Jean mengangguk paham, kemudian melangkah ke arah dispenser di ujung dapur dan mengambilkan segelas air putih sebelum menyerahkan benda itu kepada Anin.
“Ini aja, jangan air dingin.”
Anin mengangguk. Tangannya terangkat mengarahkan gelas ke arah permukaan bibirnya, wanita itu minum dengan kecanggungan yang menyelimuti. Tatapan sayu Jeandra sama sekali tidak terlepas dari sana, iris sehitam malam itu enggan melepas pemandangan Anin di depannya. Bahkan ketika Anindia telah selesai dengan urusan minumnya, Jean masih setia memaku tatap pada wajah di depannya.
“Can I hug you?” tanya Jean tiba-tiba.
Membuat Anin kehilangan kemampuan untuk mengolah kata, sebab sebelum dia sempat mengangguk ataupun menggeleng tanda persetujuan, tubuh Jean sudah maju ke arahnya dan membawa tubuh mungilnya ke dalam sebuah pelukan.
Pelukan yang erat, hangat, dan cukup lama.
Anin bahkan sudah lupa bagaimana rasanya berada dalam rengkuhan Jean, dan rasanya, pelukan kali ini menjadi satu di antara jenis pelukan yang selalu dia inginkan dari Jean.
Kedua tangan Jean melekat erat di sisi pinggang Anin, telapaknya mengelus di sana dengan hati-hati. Seakan gerakan sekecil apapun dapat membuat tubuh mungil di dekapannya itu hancur berkeping-keping.
“Satu menit, let me hug you for one minute only. I'll let you go kalau udah selesai.”
Anin tidak tahu rasa macam apa yang menghampiri dirinya saat Jean mengeratkan pelukan di pinggangnya. Tapi yang jelas, ketika tubuh mereka berada dalam jarak nihil seperti sekarang, Anin paham kalau sosok kecil yang ada di dalam dirinya kontan langsung berhenti gelisah.
Anin tidak pernah tahu rasanya menjadi seorang ibu, dia baru mulai belajar sejak empat minggu yang lalu ketika sadar kalau ada sosok kecil yang hidup bergantung padanya. Makanya, saat beberapa kali dirinya merasa kalau dia punya ikatan dengan makhluk kecil yang tumbuh di perutnya itu, Anin tahu kalau apa yang dia rasakan, dapat langsung dirasakan oleh dia yang ada di dalam sana.
Sebab saat tubuhnya direngkuh erat oleh Jeandra, baik Anin ataupun dia, seketika dilanda ketenangan. Rasa yang kembali dia dapatkan setelah berhari-hari lelah dan kebingungan mencari tahu soal kenapa bayinya seakan tidak membiarkannya beristirahat dengan tenang. Sebab sekarang, Anin rasa dia sudah punya jawabannya.

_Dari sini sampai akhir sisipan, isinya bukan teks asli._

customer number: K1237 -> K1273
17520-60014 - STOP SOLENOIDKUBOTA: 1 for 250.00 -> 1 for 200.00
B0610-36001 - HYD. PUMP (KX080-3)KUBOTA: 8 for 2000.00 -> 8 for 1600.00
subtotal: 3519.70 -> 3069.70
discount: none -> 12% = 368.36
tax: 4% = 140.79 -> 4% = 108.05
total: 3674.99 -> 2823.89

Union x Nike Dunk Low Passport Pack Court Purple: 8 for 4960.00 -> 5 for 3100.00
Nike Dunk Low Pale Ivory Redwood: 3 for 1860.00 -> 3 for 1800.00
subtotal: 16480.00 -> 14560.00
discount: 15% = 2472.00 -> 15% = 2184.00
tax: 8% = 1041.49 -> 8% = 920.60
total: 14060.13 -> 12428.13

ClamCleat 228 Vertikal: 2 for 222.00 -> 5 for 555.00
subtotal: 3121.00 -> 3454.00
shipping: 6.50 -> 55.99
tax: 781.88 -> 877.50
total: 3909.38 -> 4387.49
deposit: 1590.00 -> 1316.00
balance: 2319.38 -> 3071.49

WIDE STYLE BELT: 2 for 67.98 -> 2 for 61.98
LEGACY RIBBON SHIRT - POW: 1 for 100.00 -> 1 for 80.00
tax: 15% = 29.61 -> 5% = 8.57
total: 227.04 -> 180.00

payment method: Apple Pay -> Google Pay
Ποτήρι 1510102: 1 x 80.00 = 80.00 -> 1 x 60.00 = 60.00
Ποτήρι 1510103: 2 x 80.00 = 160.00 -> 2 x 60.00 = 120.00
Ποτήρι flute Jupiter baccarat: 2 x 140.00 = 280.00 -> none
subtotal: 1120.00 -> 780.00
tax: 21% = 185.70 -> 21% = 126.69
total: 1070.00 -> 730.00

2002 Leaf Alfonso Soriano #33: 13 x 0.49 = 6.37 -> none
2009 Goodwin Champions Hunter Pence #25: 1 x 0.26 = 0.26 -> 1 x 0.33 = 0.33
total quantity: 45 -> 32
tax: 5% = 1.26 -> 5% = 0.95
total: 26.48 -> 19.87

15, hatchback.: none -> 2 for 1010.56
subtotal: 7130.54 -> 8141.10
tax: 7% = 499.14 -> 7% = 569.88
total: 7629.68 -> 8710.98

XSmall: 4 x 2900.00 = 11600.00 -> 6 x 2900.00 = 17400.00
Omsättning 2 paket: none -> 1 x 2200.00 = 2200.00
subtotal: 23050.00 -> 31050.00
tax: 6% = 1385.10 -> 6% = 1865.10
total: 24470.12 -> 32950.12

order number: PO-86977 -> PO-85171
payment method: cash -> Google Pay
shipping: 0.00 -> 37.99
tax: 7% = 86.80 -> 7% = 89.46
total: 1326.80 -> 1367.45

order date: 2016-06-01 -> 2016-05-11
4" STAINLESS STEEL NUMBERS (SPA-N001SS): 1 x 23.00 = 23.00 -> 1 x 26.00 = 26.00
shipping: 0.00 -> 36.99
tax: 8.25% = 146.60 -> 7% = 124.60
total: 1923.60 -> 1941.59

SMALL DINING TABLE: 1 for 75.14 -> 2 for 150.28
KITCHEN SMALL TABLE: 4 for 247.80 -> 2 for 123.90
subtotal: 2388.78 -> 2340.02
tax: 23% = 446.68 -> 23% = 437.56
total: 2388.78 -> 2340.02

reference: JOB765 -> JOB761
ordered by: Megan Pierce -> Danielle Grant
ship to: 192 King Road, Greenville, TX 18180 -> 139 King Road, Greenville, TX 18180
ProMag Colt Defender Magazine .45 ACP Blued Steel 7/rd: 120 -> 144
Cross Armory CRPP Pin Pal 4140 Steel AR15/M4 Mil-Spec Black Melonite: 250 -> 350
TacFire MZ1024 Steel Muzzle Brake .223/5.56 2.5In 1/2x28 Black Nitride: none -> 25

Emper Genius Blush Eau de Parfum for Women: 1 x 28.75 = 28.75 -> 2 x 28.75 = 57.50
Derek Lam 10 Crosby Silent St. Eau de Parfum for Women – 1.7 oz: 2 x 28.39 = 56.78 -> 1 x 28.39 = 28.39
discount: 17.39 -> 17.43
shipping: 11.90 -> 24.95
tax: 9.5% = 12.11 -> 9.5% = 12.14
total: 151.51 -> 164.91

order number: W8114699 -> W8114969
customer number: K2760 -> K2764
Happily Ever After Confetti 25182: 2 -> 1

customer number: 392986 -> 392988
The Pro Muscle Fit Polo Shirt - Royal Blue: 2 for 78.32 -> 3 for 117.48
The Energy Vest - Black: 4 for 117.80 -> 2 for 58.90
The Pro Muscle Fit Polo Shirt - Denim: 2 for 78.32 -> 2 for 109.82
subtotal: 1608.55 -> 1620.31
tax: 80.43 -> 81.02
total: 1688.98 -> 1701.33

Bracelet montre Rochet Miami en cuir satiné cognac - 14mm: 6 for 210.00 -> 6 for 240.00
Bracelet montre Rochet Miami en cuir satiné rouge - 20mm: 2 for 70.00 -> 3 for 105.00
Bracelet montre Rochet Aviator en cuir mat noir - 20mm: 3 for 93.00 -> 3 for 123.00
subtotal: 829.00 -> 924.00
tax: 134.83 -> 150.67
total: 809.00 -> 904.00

Tapi sayangnya, ketika rasa tenang dan aman itu semakin kuat melanda. Anin menyadari sesuatu sehingga menarik diri dari rengkuhan Jean.
Kalau dia tidak ingin jatuh lagi pada sosok yang sama. Kalau dia tidak akan lagi berkutat pada keadaan yang sama oleh orang yang sama. Di detik saat Anin sadar kalau satu pelukan Jeandra tidak dapat disamakan dengan semua rasa sakit yang lelaki itu berikan, Anin menarik diri dari sana. Meninggalkan Jean yang mematung dalam kebingungan.